Затем блаженный умолк, видимо, молился, и повторил:
— Да, попали не в ту колею.
После этой беседы отцу Василию открыто было, что смирение и покаяние не иссякают до самой смерти, и это единственная «колея» спасения. Много о чем еще говорили они с отцом Ефремом, который пламенно любил своего святого покровителя — преподобного Ефрема Сирина, чья молитва «Господи и Владыка живота моего» читается Великим постом. Говорили о писаниях святых отцов, о творениях епископа Феофана Затворника. «Больной» перестал бояться своего «хирурга», а задавал все новые и новые вопросы.
Две недели пребывания в Глинской пустыни отец Василий тяжело болел. С трудом выстаивал он долгие-предолгие монастырские службы, в общем составлявшие около восемнадцати часов за сутки. На обратном пути верным спутницам его пришлось ловить попутку: отцу Василию стало плохо. Однако это время в воспоминании осталось раем, в который потом так хотелось вернуться. Ставшие родными одухотворенные лица, чистота и простота беседы. И, наконец, все покрывающая Божественная любовь. А что болезни не отступили — так они тоже инструмент. Инструмент спасения.

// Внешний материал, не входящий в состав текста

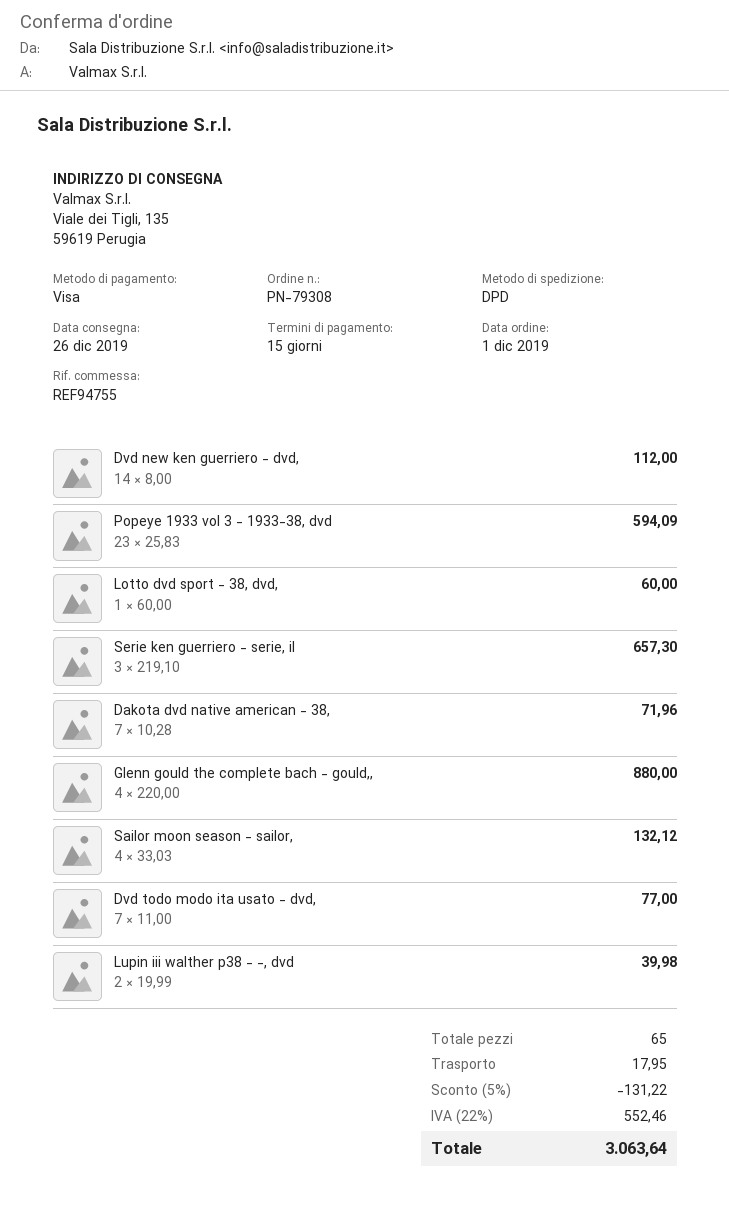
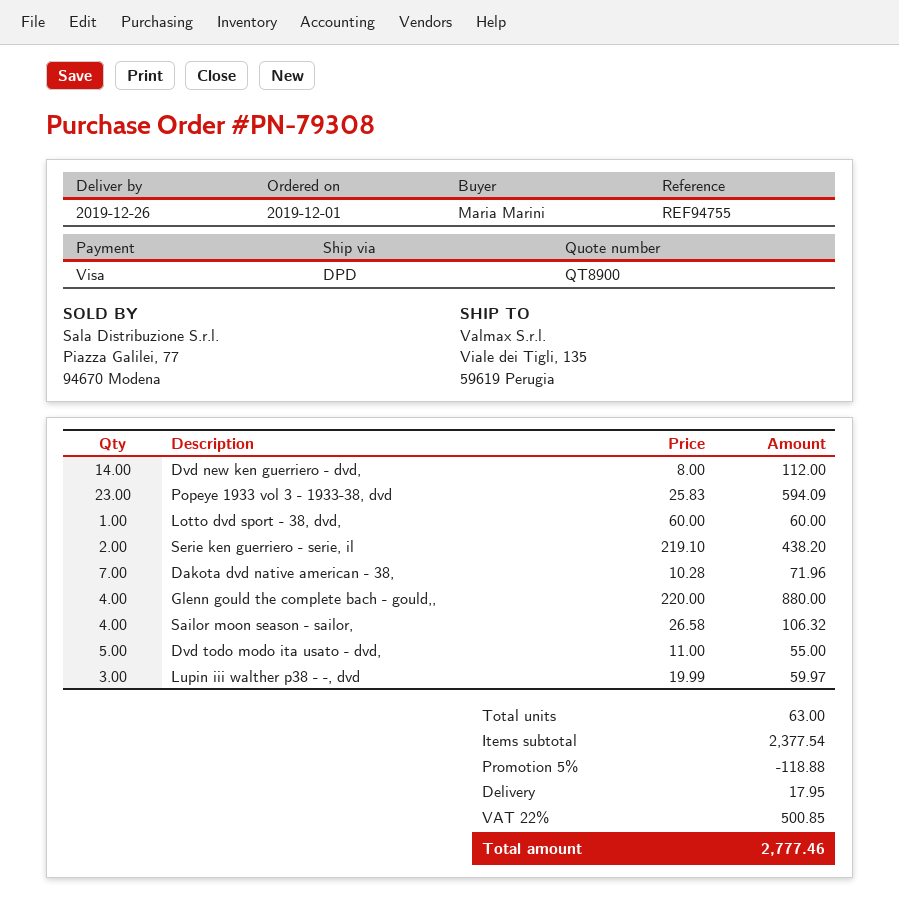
Serie ken guerriero - serie, il: 3 x 219.10 = 657.30 -> 2 x 219.10 = 438.20
Sailor moon season - sailor,: 4 x 33.03 = 132.12 -> 4 x 26.58 = 106.32
Dvd todo modo ita usato - dvd,: 7 x 11.00 = 77.00 -> 5 x 11.00 = 55.00
Lupin iii walther p38 - -, dvd: 2 x 19.99 = 39.98 -> 3 x 19.99 = 59.97
total quantity: 65 -> 63
discount: 5% = 131.22 -> 5% = 118.88
tax: 22% = 552.46 -> 22% = 500.85
total: 3063.64 -> 2777.46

По приезде в Москву отец Василий, снова окунувшись в городской мир, спросил у своей жены — матушки Маргариты:
— Звонили?
— Да, Вася. Незнакомый голос. Сказала — ты в отпуске.
— Правильно, дорогая. Кому надо — придут сами. Эти не звонят.
Слежка продолжалась. Однако где именно в отпуске побывал отец Василий, МГБ так и не дозналось. «В одном подмосковном пансионате», — отвечала матушка Маргарита на вопросы любопытствующих. «В раю, милая, в раю», — говорил глазами отец Василий.